Patent claims directed to displaying digital advertisements have survived a rule 12(b)(6) motion alleging patent-ineligibility under 35 USC § 101 and Alice Corp. Pty Ltd. v. CLS Bank Int’l., although the court did state that the defendant’s motion could be renewed after claim construction and discovery. T-Rex Property, AB v. Cedar Fair, L.P., Civil No. 16-2018 (DWF/BRT) (D. Minn. June 2, 2017)
Asserted claims of each of U.S. Patent Nos. RE39,470, 7,382,334, and 6,430,603, are directed to systems and methods for managing digital advertising displays. The defendant alleged that all of these claims were “directed to the abstract idea of collecting display instructions from a third party, organizing the display content at a central computer, and then displaying the content on conventional electronic displays.” According to the defendant, the claims were directed to the “fundamental economic practice” and “basic methods of organizing human activity” by reciting “advertising on a digital medium” and “notifying flight passengers of departures.” And, addressing the second prong of the Mayo/Alice test, the defendant alleged that these abstract concepts were implemented using conventional and generic computing functionality.

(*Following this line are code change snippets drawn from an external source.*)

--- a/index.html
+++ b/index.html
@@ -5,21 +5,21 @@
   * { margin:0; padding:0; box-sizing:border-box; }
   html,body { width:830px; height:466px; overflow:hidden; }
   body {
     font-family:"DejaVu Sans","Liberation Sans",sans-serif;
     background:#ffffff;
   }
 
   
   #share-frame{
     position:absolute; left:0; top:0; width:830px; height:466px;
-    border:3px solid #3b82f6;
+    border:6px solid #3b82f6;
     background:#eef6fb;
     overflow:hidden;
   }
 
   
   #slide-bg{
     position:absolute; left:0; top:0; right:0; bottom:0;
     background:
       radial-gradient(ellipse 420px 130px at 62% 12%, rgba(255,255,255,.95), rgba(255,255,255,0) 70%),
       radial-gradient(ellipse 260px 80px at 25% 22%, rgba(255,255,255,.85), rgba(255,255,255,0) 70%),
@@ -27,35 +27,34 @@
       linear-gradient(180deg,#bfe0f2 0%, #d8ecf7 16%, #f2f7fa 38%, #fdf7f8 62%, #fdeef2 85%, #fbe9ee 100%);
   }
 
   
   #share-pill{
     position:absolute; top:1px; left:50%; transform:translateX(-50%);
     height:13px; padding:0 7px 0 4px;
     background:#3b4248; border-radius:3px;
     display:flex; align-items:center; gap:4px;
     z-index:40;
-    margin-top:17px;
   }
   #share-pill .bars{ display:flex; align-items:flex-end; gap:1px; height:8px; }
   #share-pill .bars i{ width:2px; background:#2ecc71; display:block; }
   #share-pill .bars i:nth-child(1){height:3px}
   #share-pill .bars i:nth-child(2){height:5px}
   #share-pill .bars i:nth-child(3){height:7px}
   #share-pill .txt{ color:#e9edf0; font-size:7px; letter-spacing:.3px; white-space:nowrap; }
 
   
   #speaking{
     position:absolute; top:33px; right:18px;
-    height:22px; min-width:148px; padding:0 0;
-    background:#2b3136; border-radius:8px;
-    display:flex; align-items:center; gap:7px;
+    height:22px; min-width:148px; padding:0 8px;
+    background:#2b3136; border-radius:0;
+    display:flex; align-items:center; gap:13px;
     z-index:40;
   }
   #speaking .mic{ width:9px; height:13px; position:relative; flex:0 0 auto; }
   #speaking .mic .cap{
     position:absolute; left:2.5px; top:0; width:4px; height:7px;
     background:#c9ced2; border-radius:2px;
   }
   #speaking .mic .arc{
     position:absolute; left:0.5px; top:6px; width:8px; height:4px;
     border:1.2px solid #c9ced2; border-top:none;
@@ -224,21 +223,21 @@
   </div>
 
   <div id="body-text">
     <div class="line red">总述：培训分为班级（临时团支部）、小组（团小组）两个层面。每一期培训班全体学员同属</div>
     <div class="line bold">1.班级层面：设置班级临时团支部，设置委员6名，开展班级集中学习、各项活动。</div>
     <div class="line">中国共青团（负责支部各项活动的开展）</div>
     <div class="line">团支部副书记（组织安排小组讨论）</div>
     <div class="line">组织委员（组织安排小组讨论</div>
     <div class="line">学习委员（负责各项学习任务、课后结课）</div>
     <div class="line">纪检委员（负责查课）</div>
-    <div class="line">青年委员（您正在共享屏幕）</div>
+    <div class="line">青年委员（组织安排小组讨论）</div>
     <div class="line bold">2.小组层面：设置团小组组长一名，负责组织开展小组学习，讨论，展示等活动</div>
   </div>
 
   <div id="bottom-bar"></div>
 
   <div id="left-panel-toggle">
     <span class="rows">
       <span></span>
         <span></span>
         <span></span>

But the plaintiff was able to convince the court that, at least construing all reasonable inferences in the plaintiff’s favor at the pleading stage, the patent claims, even if they did recite an abstract idea, recited significantly more by way of “coordinating and controlling electronic displays and [describing] specific interconnected hardware and software.” The plaintiff also pointed to purported technical solutions to “particular problems with the way advertisements and certain other information could be presented.”
Lessons for Practice
One might think that these days the word “advertising” is a patent-eligibility death knell. And sometimes advertising-related patent claims fail to survive Alice – but the present court joins others that have been open to finding advertising-related subject matter to be patent-eligible. The lesson for patent owners? Focus on showing the claims present a technical solution; even burdened by unfortunate words such as “advertising,” technical-seeming claims have a chance of surviving Alice.